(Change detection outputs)
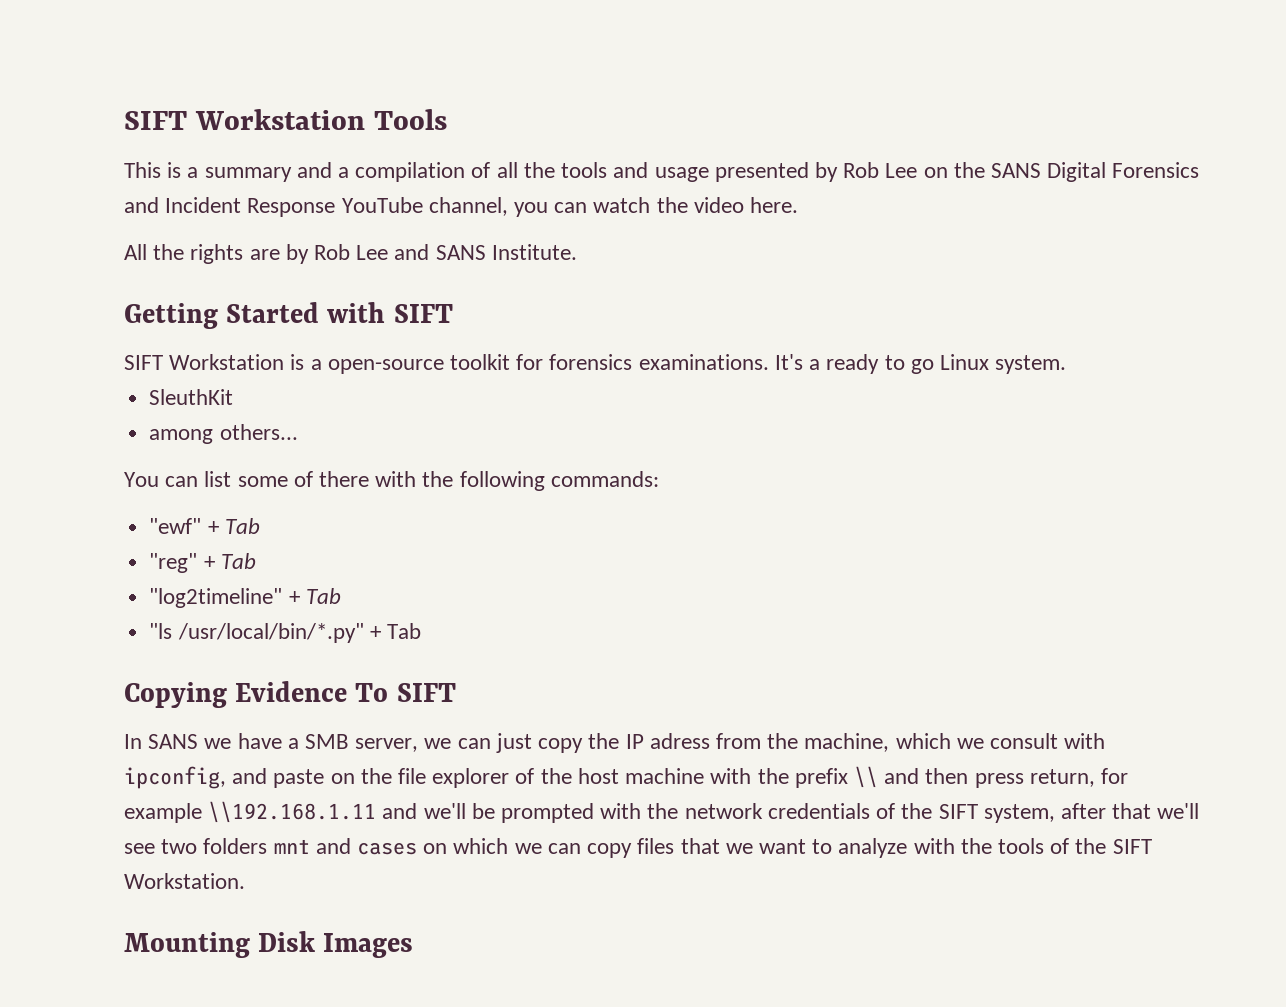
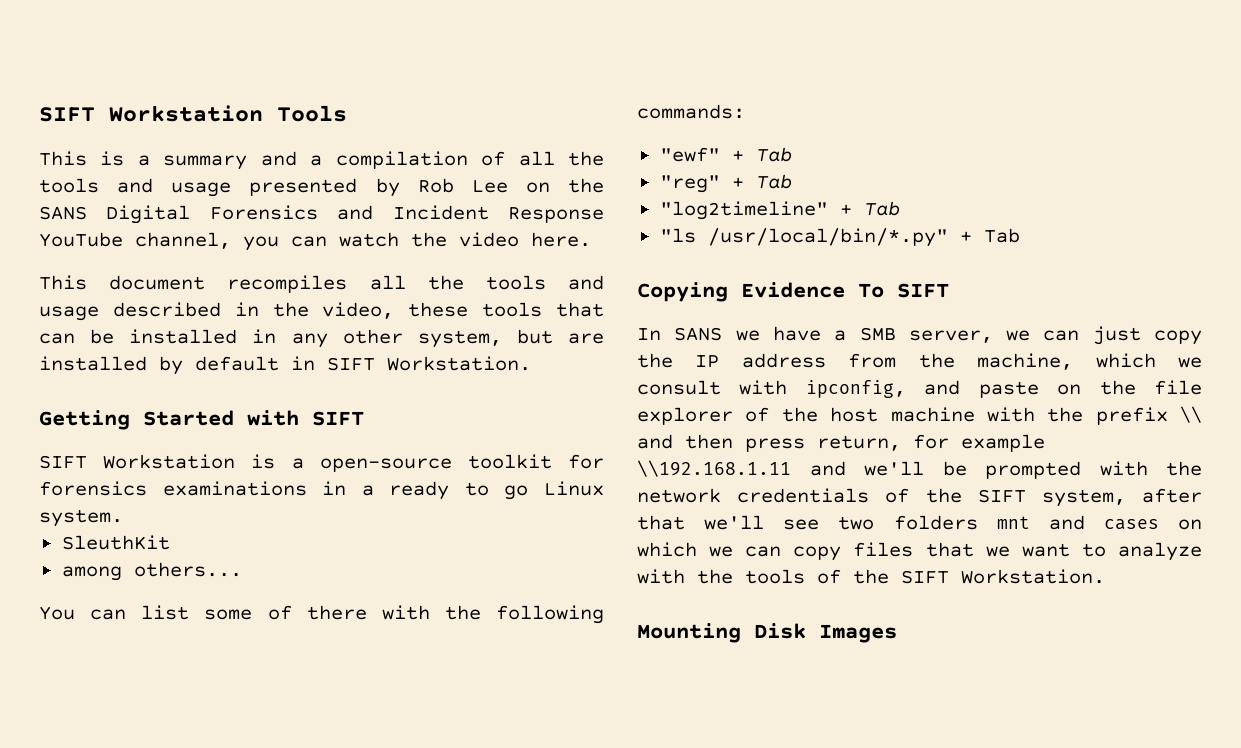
[124,244,577,264] All the rights are by Rob Lee and SANS Institute. -> [39,275,604,293] [39,302,604,321] [39,329,604,348] [39,356,531,375] This document recompiles all the tools and usage described in the video, these tools that can be installed in any other system, but are installed by default in SIFT Workstation.
[638,354,803,370] examinations. It's -> [162,481,347,496] examinations in
[649,733,710,749] adress -> [741,353,826,368] address

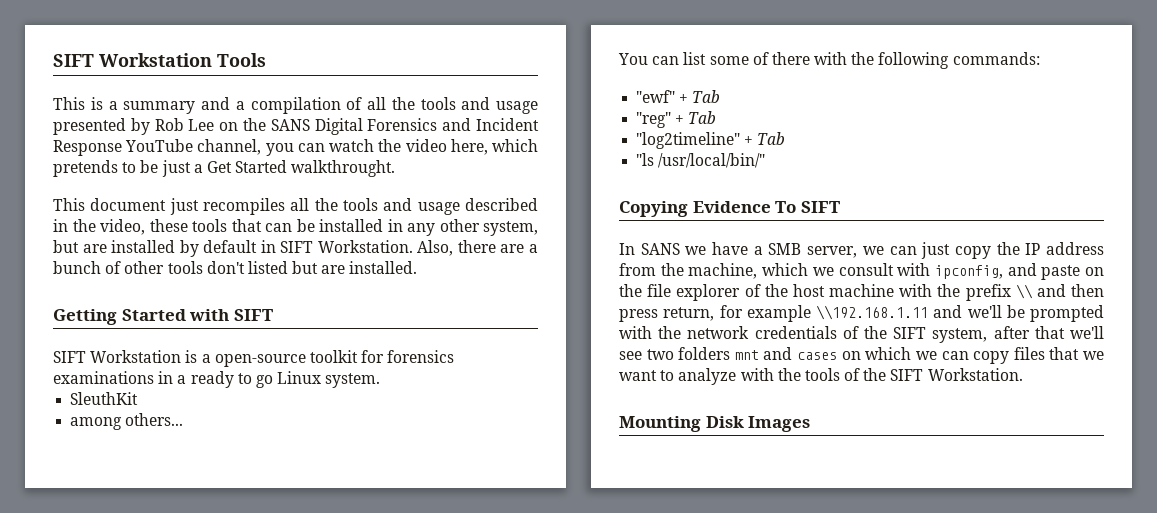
[531,232,591,247] here. -> [450,139,538,155] [53,160,396,177] here, which pretends to be just a Get Started walkthrought.
(206, 282) none -> [169,198,199,215] just
(531, 363) none -> [417,240,538,256] [53,261,418,274] Also, there are a bunch of other tools don't listed but are installed.
[707,228,1020,247] /usr/local/bin/*.py" + Tab -> [658,153,766,168] /usr/local/bin/"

> Task objective
Among the lines above, find those containing the word "just" and copy each.

> Solution to the problem
[531,232,591,247] here. -> [450,139,538,155] [53,160,396,177] here, which pretends to be just a Get Started walkthrought.
(206, 282) none -> [169,198,199,215] just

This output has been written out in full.